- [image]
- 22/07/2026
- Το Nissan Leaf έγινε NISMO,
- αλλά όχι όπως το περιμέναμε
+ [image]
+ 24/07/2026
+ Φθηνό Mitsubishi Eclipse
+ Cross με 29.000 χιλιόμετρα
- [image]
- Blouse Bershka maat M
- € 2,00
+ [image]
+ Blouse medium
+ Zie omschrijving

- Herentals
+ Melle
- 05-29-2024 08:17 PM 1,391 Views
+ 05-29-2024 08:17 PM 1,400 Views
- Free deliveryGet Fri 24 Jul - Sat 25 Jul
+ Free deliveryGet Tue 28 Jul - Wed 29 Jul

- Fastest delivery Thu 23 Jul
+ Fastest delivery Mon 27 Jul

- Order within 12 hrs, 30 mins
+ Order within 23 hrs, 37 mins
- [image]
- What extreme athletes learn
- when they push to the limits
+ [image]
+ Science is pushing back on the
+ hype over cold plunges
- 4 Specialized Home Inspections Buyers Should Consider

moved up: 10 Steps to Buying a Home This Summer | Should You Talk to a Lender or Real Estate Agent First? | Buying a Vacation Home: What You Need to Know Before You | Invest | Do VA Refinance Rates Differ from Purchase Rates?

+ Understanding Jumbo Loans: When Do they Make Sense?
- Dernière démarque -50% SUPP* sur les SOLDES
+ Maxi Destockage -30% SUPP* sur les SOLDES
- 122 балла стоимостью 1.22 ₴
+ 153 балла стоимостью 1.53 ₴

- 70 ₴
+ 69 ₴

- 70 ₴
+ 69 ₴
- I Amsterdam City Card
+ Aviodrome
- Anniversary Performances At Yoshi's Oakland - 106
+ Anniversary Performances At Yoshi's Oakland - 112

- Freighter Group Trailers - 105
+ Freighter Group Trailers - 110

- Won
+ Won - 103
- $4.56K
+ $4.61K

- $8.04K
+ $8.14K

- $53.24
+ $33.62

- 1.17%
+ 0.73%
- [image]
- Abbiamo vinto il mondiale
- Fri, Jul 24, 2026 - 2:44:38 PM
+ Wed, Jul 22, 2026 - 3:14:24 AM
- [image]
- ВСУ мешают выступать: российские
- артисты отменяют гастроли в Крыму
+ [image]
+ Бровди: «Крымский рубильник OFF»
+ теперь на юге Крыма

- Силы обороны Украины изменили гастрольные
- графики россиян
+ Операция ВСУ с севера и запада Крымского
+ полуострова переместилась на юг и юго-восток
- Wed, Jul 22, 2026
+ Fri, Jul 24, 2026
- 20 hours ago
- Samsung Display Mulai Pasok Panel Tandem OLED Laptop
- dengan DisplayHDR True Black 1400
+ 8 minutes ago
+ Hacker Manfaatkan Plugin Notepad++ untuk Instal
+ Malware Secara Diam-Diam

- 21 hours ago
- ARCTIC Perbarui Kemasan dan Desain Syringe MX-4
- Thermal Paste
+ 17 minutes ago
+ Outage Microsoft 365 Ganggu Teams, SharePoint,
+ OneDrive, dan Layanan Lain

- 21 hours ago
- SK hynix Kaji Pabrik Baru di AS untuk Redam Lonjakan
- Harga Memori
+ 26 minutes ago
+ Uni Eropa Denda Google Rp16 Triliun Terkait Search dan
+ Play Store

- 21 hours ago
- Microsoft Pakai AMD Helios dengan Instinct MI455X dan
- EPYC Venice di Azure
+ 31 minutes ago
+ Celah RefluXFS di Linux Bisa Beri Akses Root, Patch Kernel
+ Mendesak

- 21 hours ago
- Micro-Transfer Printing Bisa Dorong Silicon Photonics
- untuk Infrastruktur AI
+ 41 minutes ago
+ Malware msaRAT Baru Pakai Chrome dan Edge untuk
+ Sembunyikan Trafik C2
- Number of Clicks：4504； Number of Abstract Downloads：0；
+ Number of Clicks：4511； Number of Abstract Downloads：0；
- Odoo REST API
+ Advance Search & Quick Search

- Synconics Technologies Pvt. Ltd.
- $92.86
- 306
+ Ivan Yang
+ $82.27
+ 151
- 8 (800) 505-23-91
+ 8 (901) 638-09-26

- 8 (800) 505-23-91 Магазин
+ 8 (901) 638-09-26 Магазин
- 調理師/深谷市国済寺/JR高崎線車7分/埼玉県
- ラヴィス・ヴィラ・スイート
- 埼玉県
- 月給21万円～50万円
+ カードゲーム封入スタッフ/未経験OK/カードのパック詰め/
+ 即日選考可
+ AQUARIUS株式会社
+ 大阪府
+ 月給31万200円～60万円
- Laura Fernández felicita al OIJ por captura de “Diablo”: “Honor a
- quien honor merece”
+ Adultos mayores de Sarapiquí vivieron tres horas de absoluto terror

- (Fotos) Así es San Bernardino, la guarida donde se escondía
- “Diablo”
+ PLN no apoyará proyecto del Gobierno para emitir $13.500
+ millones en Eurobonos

■ ■ ■ ■

◆ Exercise details
Once the line with "- (Fotos) Así" has been found in the records above, retype it and every line after it exactly, and include nothing else.

◆ Exercise answer
- (Fotos) Así es San Bernardino, la guarida donde se escondía
- “Diablo”
+ PLN no apoyará proyecto del Gobierno para emitir $13.500
+ millones en Eurobonos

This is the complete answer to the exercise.